» PROVIDED MATERIAL
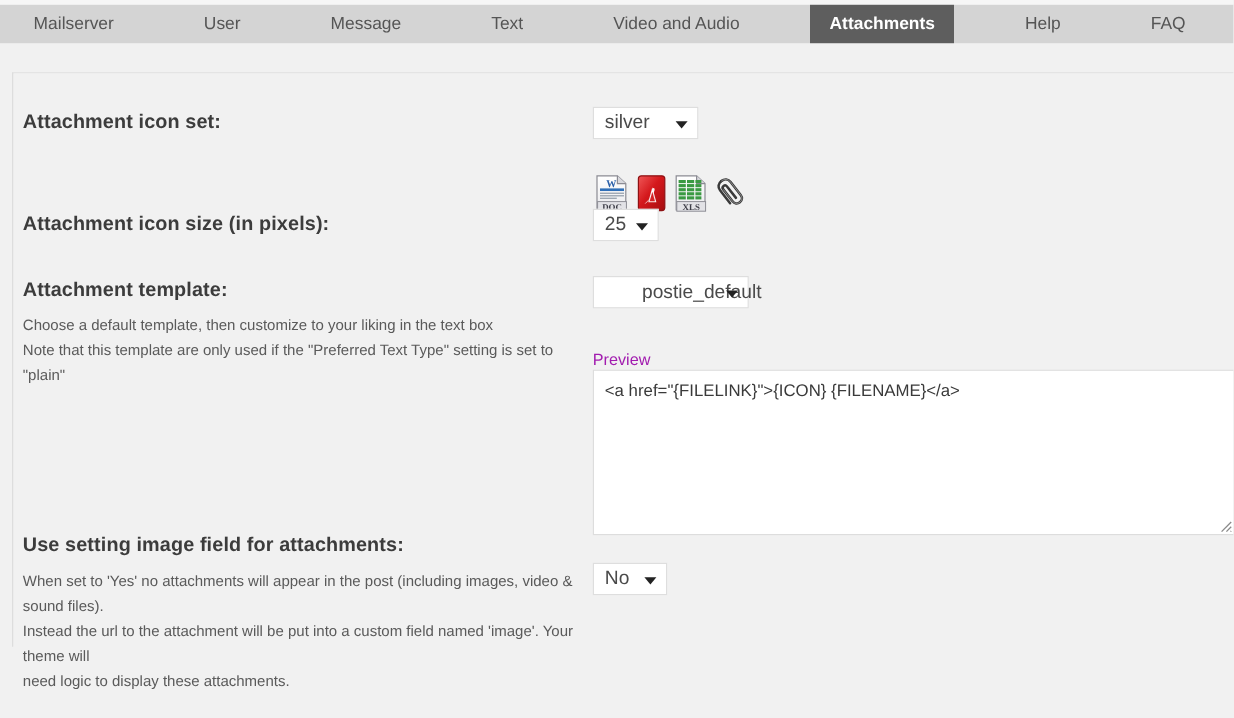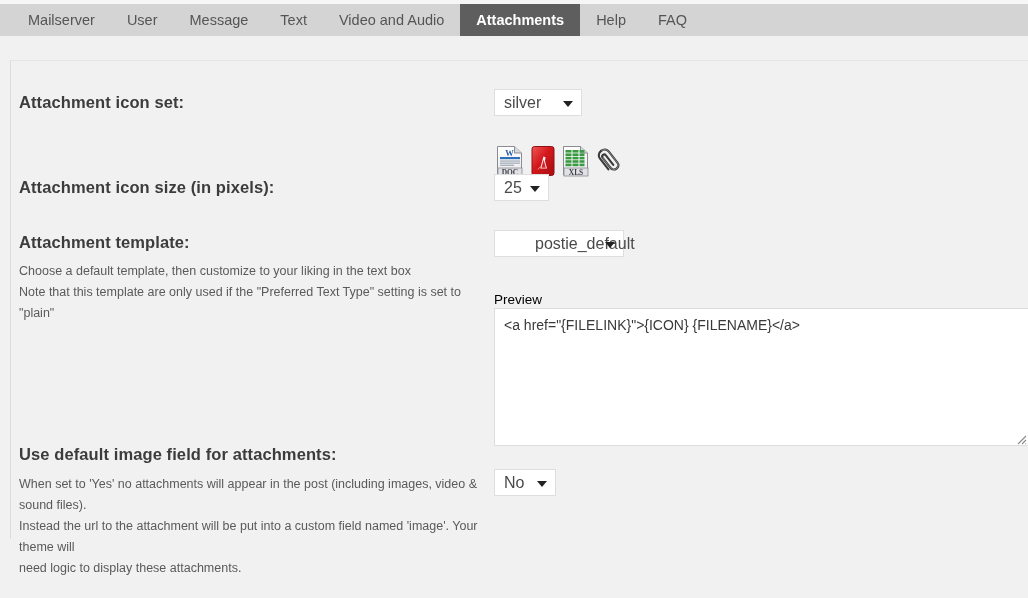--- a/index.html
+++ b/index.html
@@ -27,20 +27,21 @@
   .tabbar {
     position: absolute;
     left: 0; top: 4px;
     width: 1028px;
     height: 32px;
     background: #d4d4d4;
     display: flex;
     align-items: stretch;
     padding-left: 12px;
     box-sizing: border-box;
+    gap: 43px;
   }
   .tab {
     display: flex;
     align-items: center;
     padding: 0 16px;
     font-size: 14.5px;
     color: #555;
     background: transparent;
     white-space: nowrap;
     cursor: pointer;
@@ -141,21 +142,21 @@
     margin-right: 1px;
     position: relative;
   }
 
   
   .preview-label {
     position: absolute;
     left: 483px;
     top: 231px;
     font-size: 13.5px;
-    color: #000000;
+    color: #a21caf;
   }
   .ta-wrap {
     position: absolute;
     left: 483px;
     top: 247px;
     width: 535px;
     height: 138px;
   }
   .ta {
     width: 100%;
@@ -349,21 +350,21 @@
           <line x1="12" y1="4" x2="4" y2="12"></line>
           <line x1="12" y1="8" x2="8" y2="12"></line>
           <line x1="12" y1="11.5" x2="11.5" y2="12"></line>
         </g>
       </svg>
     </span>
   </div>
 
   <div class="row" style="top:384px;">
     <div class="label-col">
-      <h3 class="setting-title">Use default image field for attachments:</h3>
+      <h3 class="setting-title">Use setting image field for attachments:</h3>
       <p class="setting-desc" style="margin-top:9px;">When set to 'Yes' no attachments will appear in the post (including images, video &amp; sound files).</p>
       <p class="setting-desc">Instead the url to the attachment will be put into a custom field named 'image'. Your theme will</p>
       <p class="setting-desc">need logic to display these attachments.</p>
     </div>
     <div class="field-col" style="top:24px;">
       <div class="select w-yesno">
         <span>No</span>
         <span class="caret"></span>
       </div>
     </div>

» TASK INSTRUCTIONS
Each line from the one that holds "box-sizing: border-box;" to the end of the records above should be transcribed exactly, both ends included.

» TASK RESULT
     box-sizing: border-box;
+    gap: 43px;
   }
   .tab {
     display: flex;
     align-items: center;
     padding: 0 16px;
     font-size: 14.5px;
     color: #555;
     background: transparent;
     white-space: nowrap;
     cursor: pointer;
@@ -141,21 +142,21 @@
     margin-right: 1px;
     position: relative;
   }
 
   
   .preview-label {
     position: absolute;
     left: 483px;
     top: 231px;
     font-size: 13.5px;
-    color: #000000;
+    color: #a21caf;
   }
   .ta-wrap {
     position: absolute;
     left: 483px;
     top: 247px;
     width: 535px;
     height: 138px;
   }
   .ta {
     width: 100%;
@@ -349,21 +350,21 @@
           <line x1="12" y1="4" x2="4" y2="12"></line>
           <line x1="12" y1="8" x2="8" y2="12"></line>
           <line x1="12" y1="11.5" x2="11.5" y2="12"></line>
         </g>
       </svg>
     </span>
   </div>
 
   <div class="row" style="top:384px;">
     <div class="label-col">
-      <h3 class="setting-title">Use default image field for attachments:</h3>
+      <h3 class="setting-title">Use setting image field for attachments:</h3>
       <p class="setting-desc" style="margin-top:9px;">When set to 'Yes' no attachments will appear in the post (including images, video &amp; sound files).</p>
       <p class="setting-desc">Instead the url to the attachment will be put into a custom field named 'image'. Your theme will</p>
       <p class="setting-desc">need logic to display these attachments.</p>
     </div>
     <div class="field-col" style="top:24px;">
       <div class="select w-yesno">
         <span>No</span>
         <span class="caret"></span>
       </div>
     </div>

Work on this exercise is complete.